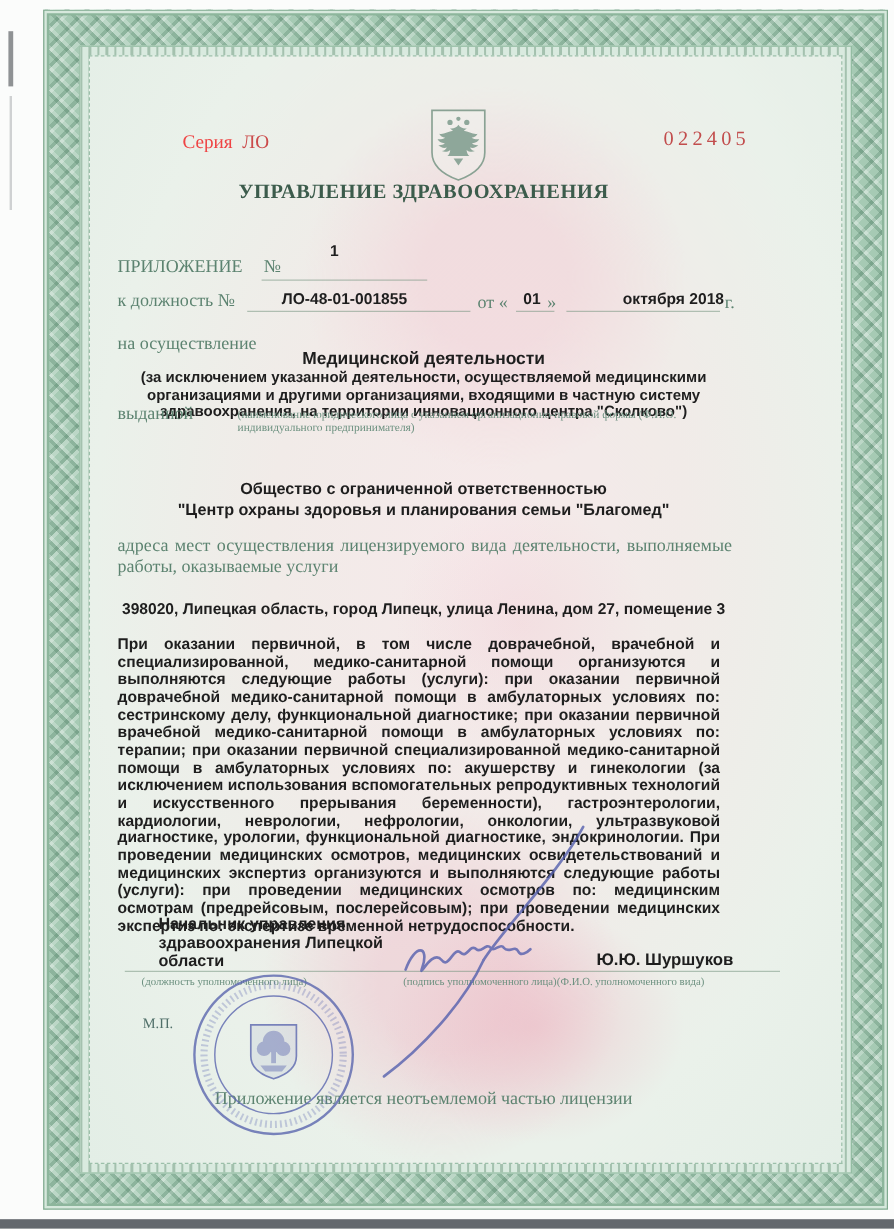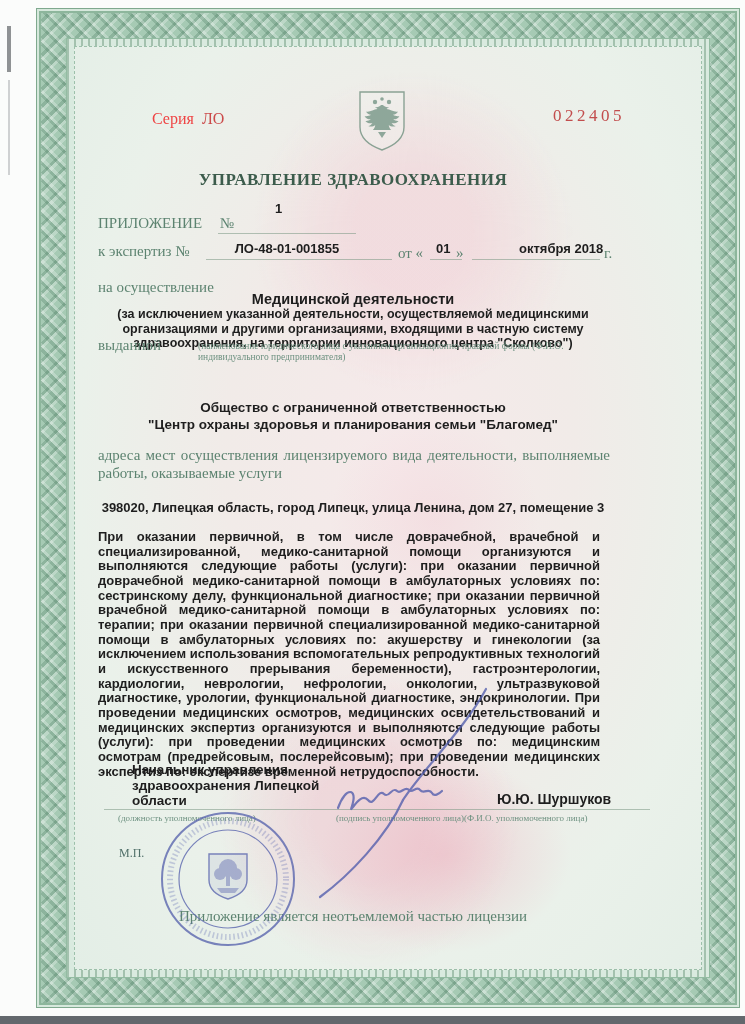--- a/index.html
+++ b/index.html
@@ -43,7 +43,7 @@
   .green-sm { color:#6d9180; font-family:"Liberation Serif", serif; font-size:9.5px; line-height:11px; }
   .bold   { color:#1e1e1e; font-family:"Liberation Sans", sans-serif; font-weight:bold; }
   .title  { color:#3c5c4c; font-family:"Liberation Serif", serif; font-weight:bold;
-            font-size:17px; letter-spacing:.5px; line-height:19.5px; text-align:center;margin-top:20px; }
+            font-size:17px; letter-spacing:.5px; line-height:19.5px; text-align:center; }
   .center { text-align:center; }
   .justify{ text-align:justify; }
   .fline  { border-bottom:1px solid rgba(122,152,132,.55); height:1px; }

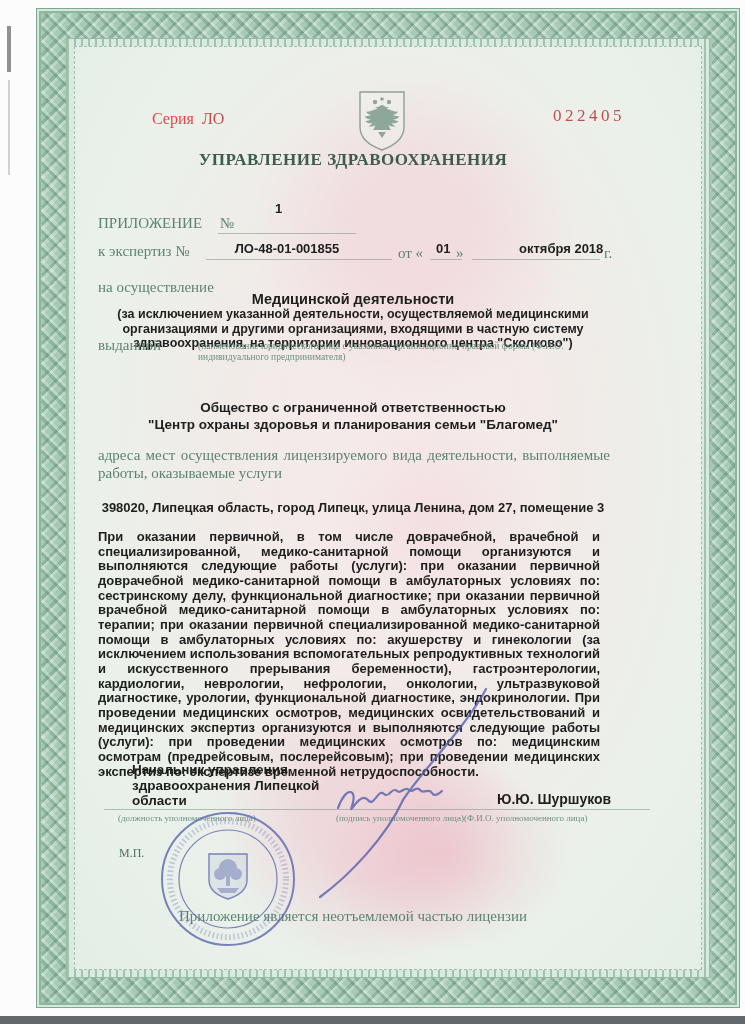--- a/index.html
+++ b/index.html
@@ -103,7 +103,7 @@
   <div class="abs bold" style="left:275px; top:201px; font-size:13px;">1</div>
   <div class="abs fline" style="left:218px; top:233px; width:138px;"></div>
 
-  <div class="abs green" style="left:98px; top:243px;">к экспертиз №</div>
+  <div class="abs green" style="left:98px; top:243px;">к должность №</div>
   <div class="abs bold center" style="left:212px; top:241px; width:150px; font-size:13px;">ЛО-48-01-001855</div>
   <div class="abs fline" style="left:206px; top:259px; width:186px;"></div>
   <div class="abs green" style="left:398px; top:245px;">от «</div>

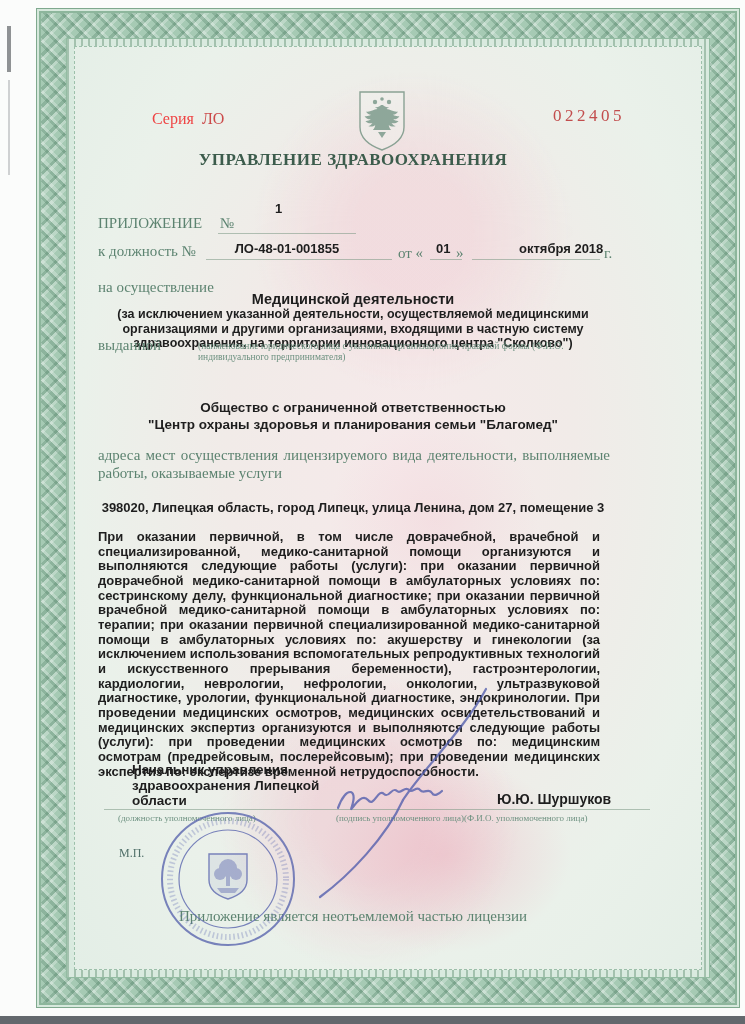--- a/index.html
+++ b/index.html
@@ -134,7 +134,7 @@
   <div class="abs fline" style="left:104px; top:809px; width:546px;"></div>
   <div class="abs green-sm" style="left:118px; top:813px; font-size:9px;">(должность уполномоченного лица)</div>
   <div class="abs green-sm" style="left:336px; top:813px; font-size:9px;">(подпись уполномоченного лица)</div>
-  <div class="abs green-sm" style="left:464px; top:813px; font-size:9px;">(Ф.И.О. уполномоченного лица)</div>
+  <div class="abs green-sm" style="left:464px; top:813px; font-size:9px;">(Ф.И.О. уполномоченного вида)</div>
 
   <div class="abs" style="left:119px; top:846px; font-size:12px; color:#51706a;">М.П.</div>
□ □ □ □
**Task statement**
From the first line to the last, repeat the entries exactly and leave out the pictures.

**Output for this task**
--- a/index.html
+++ b/index.html
@@ -43,7 +43,7 @@
   .green-sm { color:#6d9180; font-family:"Liberation Serif", serif; font-size:9.5px; line-height:11px; }
   .bold   { color:#1e1e1e; font-family:"Liberation Sans", sans-serif; font-weight:bold; }
   .title  { color:#3c5c4c; font-family:"Liberation Serif", serif; font-weight:bold;
-            font-size:17px; letter-spacing:.5px; line-height:19.5px; text-align:center;margin-top:20px; }
+            font-size:17px; letter-spacing:.5px; line-height:19.5px; text-align:center; }
   .center { text-align:center; }
   .justify{ text-align:justify; }
   .fline  { border-bottom:1px solid rgba(122,152,132,.55); height:1px; }

--- a/index.html
+++ b/index.html
@@ -103,7 +103,7 @@
   <div class="abs bold" style="left:275px; top:201px; font-size:13px;">1</div>
   <div class="abs fline" style="left:218px; top:233px; width:138px;"></div>
 
-  <div class="abs green" style="left:98px; top:243px;">к экспертиз №</div>
+  <div class="abs green" style="left:98px; top:243px;">к должность №</div>
   <div class="abs bold center" style="left:212px; top:241px; width:150px; font-size:13px;">ЛО-48-01-001855</div>
   <div class="abs fline" style="left:206px; top:259px; width:186px;"></div>
   <div class="abs green" style="left:398px; top:245px;">от «</div>

--- a/index.html
+++ b/index.html
@@ -134,7 +134,7 @@
   <div class="abs fline" style="left:104px; top:809px; width:546px;"></div>
   <div class="abs green-sm" style="left:118px; top:813px; font-size:9px;">(должность уполномоченного лица)</div>
   <div class="abs green-sm" style="left:336px; top:813px; font-size:9px;">(подпись уполномоченного лица)</div>
-  <div class="abs green-sm" style="left:464px; top:813px; font-size:9px;">(Ф.И.О. уполномоченного лица)</div>
+  <div class="abs green-sm" style="left:464px; top:813px; font-size:9px;">(Ф.И.О. уполномоченного вида)</div>
 
   <div class="abs" style="left:119px; top:846px; font-size:12px; color:#51706a;">М.П.</div>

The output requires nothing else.